■ Task prompt: Gather all lines from the material that contain the word "about".
Excerpted data section start
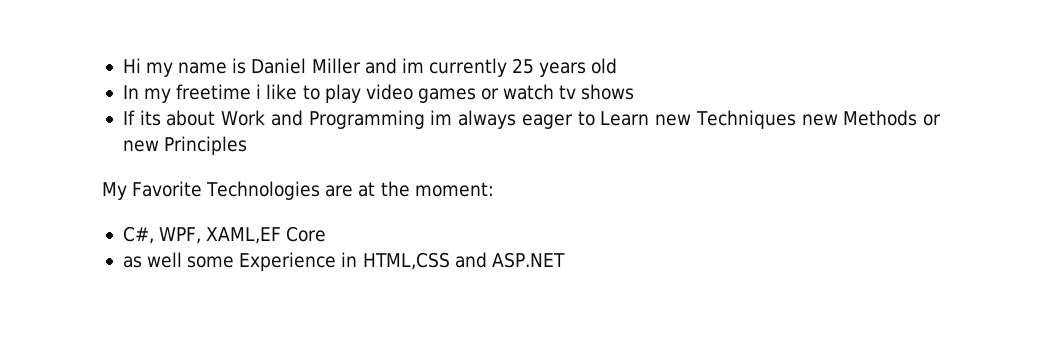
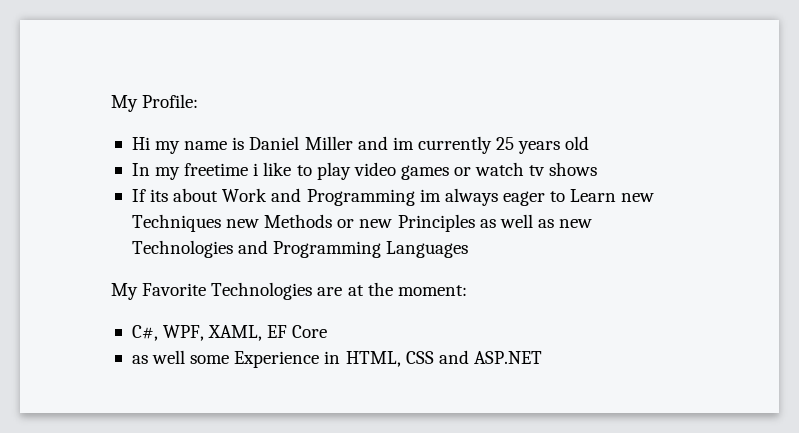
+ My Profile:
- If its about Work and Programming im always eager to Learn new Techniques new Methods or new Principles
+ If its about Work and Programming im always eager to Learn new Techniques new Methods or new Principles as well as new Technologies and Programming Languages
- C#, WPF, XAML,EF Core
+ C#, WPF, XAML, EF Core
- as well some Experience in HTML,CSS and ASP.NET
+ as well some Experience in HTML, CSS and ASP.NET

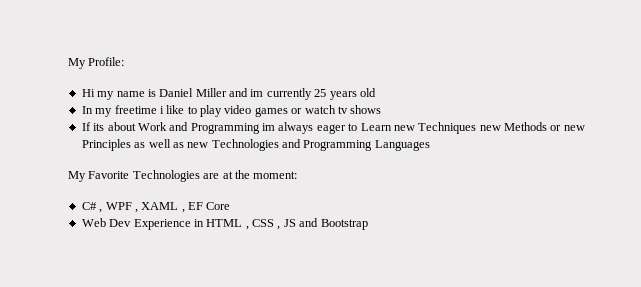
- C#, WPF, XAML, EF Core
- as well some Experience in HTML, CSS and ASP.NET
+ C# , WPF , XAML , EF Core
+ Web Dev Experience in HTML , CSS , JS and Bootstrap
Excerpted data section end
■ Solution:
- If its about Work and Programming im always eager to Learn new Techniques new Methods or new Principles
+ If its about Work and Programming im always eager to Learn new Techniques new Methods or new Principles as well as new Technologies and Programming Languages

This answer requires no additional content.